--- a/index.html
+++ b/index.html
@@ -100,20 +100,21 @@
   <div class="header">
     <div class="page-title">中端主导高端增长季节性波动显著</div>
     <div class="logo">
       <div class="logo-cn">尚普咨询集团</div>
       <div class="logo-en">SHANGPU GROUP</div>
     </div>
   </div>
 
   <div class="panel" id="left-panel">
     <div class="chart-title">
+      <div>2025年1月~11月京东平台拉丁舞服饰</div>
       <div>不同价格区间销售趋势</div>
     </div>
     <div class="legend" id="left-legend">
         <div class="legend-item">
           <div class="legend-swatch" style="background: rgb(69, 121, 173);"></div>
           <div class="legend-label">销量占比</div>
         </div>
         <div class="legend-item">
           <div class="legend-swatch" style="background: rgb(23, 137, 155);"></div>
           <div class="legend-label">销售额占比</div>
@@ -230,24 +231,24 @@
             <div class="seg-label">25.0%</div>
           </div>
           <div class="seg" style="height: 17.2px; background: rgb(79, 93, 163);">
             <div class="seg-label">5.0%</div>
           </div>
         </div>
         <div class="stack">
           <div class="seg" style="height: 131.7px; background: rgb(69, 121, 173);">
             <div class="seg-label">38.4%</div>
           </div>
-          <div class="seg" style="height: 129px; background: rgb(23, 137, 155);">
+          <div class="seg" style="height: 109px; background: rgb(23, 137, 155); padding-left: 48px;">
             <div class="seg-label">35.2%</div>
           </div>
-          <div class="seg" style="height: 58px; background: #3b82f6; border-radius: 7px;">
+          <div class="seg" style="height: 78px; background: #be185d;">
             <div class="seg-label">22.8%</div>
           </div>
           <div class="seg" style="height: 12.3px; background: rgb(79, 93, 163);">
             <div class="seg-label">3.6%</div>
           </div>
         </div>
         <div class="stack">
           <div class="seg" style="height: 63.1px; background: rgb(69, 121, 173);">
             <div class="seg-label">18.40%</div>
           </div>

--

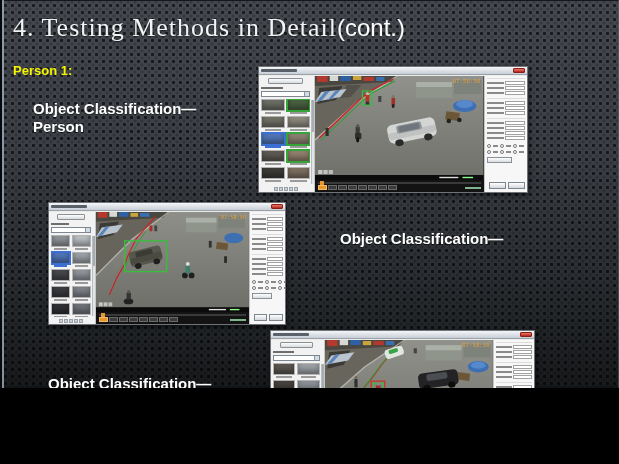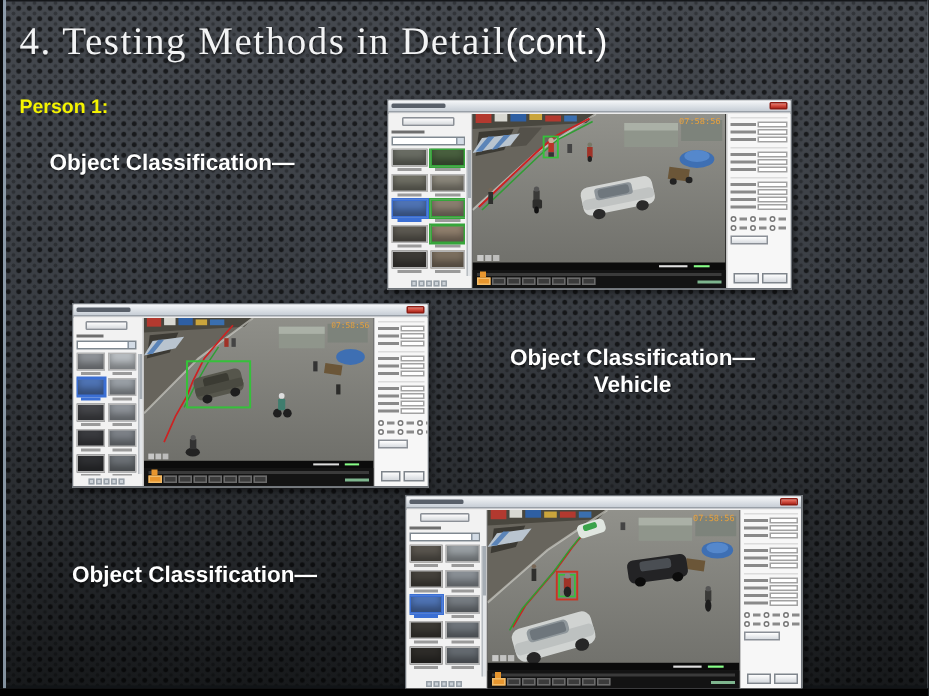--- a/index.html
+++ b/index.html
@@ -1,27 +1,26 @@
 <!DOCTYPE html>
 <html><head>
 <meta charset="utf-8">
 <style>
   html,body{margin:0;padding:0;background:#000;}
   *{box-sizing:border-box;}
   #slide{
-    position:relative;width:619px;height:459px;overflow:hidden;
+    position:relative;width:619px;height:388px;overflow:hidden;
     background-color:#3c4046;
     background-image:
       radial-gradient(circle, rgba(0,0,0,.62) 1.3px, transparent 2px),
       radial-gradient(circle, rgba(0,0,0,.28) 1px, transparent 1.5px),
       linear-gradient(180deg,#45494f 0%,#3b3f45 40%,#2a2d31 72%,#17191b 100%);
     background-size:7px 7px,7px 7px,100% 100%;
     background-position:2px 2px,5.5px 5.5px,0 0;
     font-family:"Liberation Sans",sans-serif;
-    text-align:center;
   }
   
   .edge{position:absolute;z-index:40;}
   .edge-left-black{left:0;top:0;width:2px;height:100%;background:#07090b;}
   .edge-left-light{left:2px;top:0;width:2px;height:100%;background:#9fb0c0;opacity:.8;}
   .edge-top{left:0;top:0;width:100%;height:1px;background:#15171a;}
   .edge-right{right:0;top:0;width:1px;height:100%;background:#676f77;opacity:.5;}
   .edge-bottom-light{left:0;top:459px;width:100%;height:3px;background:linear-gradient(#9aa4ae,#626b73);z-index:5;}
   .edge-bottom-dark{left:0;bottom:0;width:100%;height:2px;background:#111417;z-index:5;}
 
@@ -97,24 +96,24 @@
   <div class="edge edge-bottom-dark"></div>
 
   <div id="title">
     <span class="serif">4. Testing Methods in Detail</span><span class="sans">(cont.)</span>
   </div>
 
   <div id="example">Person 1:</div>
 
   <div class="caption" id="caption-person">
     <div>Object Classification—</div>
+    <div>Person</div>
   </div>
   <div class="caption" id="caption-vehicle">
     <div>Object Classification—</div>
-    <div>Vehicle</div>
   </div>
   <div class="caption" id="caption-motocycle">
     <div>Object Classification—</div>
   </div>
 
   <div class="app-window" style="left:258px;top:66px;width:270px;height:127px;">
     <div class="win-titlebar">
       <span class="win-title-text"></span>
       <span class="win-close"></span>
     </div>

==

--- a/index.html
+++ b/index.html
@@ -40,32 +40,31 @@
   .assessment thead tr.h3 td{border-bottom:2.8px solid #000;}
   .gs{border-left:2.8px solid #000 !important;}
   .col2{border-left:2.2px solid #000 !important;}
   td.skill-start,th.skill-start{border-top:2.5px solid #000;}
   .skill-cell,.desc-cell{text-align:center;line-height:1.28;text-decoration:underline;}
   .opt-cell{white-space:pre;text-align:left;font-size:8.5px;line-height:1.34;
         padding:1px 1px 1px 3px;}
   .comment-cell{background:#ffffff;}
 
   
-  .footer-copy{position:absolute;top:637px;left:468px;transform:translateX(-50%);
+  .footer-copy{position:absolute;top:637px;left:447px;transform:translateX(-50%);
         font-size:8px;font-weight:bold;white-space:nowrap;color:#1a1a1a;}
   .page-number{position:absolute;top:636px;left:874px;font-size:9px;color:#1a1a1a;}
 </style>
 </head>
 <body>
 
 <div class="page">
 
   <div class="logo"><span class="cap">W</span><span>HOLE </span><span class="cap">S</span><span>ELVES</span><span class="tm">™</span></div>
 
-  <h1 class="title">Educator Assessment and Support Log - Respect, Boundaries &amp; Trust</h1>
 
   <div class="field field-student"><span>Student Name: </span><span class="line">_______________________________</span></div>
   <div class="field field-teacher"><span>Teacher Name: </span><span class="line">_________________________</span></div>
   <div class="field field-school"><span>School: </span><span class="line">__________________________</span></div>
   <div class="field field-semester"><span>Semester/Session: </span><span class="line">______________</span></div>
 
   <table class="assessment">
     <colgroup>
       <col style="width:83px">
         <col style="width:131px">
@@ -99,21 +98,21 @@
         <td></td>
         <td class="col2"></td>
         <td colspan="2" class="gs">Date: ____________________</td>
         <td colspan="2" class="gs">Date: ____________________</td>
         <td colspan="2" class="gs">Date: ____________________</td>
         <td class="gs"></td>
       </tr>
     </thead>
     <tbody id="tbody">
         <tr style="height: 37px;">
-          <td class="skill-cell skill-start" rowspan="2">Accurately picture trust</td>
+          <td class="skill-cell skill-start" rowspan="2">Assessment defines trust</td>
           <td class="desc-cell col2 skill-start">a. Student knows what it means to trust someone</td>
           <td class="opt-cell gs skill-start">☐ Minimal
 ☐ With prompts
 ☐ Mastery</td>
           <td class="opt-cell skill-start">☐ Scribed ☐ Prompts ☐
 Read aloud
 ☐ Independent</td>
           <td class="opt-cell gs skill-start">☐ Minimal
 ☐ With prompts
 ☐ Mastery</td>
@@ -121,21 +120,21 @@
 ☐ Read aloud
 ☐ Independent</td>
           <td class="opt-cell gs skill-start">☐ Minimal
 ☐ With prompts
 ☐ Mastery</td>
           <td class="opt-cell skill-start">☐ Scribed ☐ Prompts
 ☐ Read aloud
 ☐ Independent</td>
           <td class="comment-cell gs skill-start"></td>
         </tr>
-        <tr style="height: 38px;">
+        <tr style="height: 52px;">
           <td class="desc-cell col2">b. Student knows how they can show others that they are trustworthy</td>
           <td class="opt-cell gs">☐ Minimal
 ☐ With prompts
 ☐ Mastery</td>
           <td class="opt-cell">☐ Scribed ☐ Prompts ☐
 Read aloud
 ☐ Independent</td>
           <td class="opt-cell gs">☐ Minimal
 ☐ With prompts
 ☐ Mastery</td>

## WHAT YOU ARE ASKED TO DO
All lines with the string "relative" must be copied from the data.

## OUTPUT FOR THIS EXERCISE
-    position:relative;width:619px;height:459px;overflow:hidden;
+    position:relative;width:619px;height:388px;overflow:hidden;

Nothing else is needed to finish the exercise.